Marriage Moats- A Snowball

Published: Mon, 09/14/15

Marriage Moats

Caring for Marriage

A Snowball
Photo: Jenny Stein  
Really? He moved me to tears a third time? It's only twenty minutes long but if you have to watch again to catch the tenderness like one more rose in your bouquet, well it stacks up to an hour. But that seems like a melting flake of time given the topic. 

BJ Morris is the director of Zen Hospice Project in San Francisco. His Ted Talk about palliative care is more poetry than lecture. He sits, unusual for a presentation to a thousand scientists, wearing his favorite chocolate brown sweater. But the easy sway of his monologue helps us over the initial shock that three of his limbs are gone. 

BJ explores the necessary and unnecessary suffering that weaves itself into the process of dying. Back when he had his accident in college, the one that blew off an arm and two feet, he spent months as a patient, struggling with learning to be patient. One day it began to snow, and he lay in bed, imagining the white flurries he could neither see nor touch.

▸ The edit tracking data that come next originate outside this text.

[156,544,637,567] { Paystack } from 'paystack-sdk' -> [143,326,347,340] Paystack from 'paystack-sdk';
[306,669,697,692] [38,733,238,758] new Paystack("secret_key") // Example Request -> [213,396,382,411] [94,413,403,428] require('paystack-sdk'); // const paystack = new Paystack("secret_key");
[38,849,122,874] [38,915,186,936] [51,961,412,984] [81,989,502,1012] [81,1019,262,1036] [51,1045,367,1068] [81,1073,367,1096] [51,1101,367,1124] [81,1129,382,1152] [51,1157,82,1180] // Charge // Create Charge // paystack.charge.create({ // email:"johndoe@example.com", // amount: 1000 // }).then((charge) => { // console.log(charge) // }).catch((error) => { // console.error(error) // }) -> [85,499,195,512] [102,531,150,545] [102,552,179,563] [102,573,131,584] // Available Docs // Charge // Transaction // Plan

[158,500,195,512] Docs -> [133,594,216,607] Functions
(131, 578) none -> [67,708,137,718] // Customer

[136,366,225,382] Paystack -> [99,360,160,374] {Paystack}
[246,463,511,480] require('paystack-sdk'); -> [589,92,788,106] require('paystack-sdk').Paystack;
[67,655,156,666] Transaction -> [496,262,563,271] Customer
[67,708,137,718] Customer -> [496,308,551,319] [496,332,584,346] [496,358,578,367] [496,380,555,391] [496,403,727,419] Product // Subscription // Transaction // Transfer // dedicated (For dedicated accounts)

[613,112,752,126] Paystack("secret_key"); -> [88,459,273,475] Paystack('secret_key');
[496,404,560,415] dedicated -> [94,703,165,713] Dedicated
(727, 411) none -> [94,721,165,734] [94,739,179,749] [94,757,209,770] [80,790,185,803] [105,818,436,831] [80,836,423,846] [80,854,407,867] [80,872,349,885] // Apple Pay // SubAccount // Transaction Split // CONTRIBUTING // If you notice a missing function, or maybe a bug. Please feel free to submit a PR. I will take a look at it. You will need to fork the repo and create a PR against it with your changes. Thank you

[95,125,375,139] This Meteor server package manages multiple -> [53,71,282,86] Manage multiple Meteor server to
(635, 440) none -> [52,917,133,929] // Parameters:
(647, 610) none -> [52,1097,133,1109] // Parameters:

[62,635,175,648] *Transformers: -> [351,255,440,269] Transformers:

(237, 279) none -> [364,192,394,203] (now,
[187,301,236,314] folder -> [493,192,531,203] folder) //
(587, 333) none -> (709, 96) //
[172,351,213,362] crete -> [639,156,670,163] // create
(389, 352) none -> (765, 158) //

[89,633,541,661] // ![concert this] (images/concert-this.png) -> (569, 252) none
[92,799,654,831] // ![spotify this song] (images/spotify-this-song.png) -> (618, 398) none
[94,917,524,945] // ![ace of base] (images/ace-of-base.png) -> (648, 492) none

But the next morning a nurse smuggled in a snowball and placed it on his burned skin. 

That was when I started to cry.

BJ describes the cold wetness, and how it brought him to a place of both wanting to live and acceptance if he didn't. 

His message, which I can only bungle with brevity, is that while all of us have parts of us that are no longer viable, we can choose to crescendo into death, rather than be repulsed by bodies that have lost so much. 

His hospital strives to balance humanity with procedures, imagination with standard of care. So when a woman whose lungs were barely drawing breath asked for French cigarettes, he listened. An elderly woman was comforted by having her dog at the foot of her bed, and the staff smiled. 

Marriage is a place of life, and also of death. There are dreams I once believed would flourish, that have withered like a garden with no rain. There are aspects of my ego that have been blown off, leaving me to find another way to walk without limping.

Yet I am learning to tease out the strands of necessary and unnecessary suffering.  One will suffice for my elegy.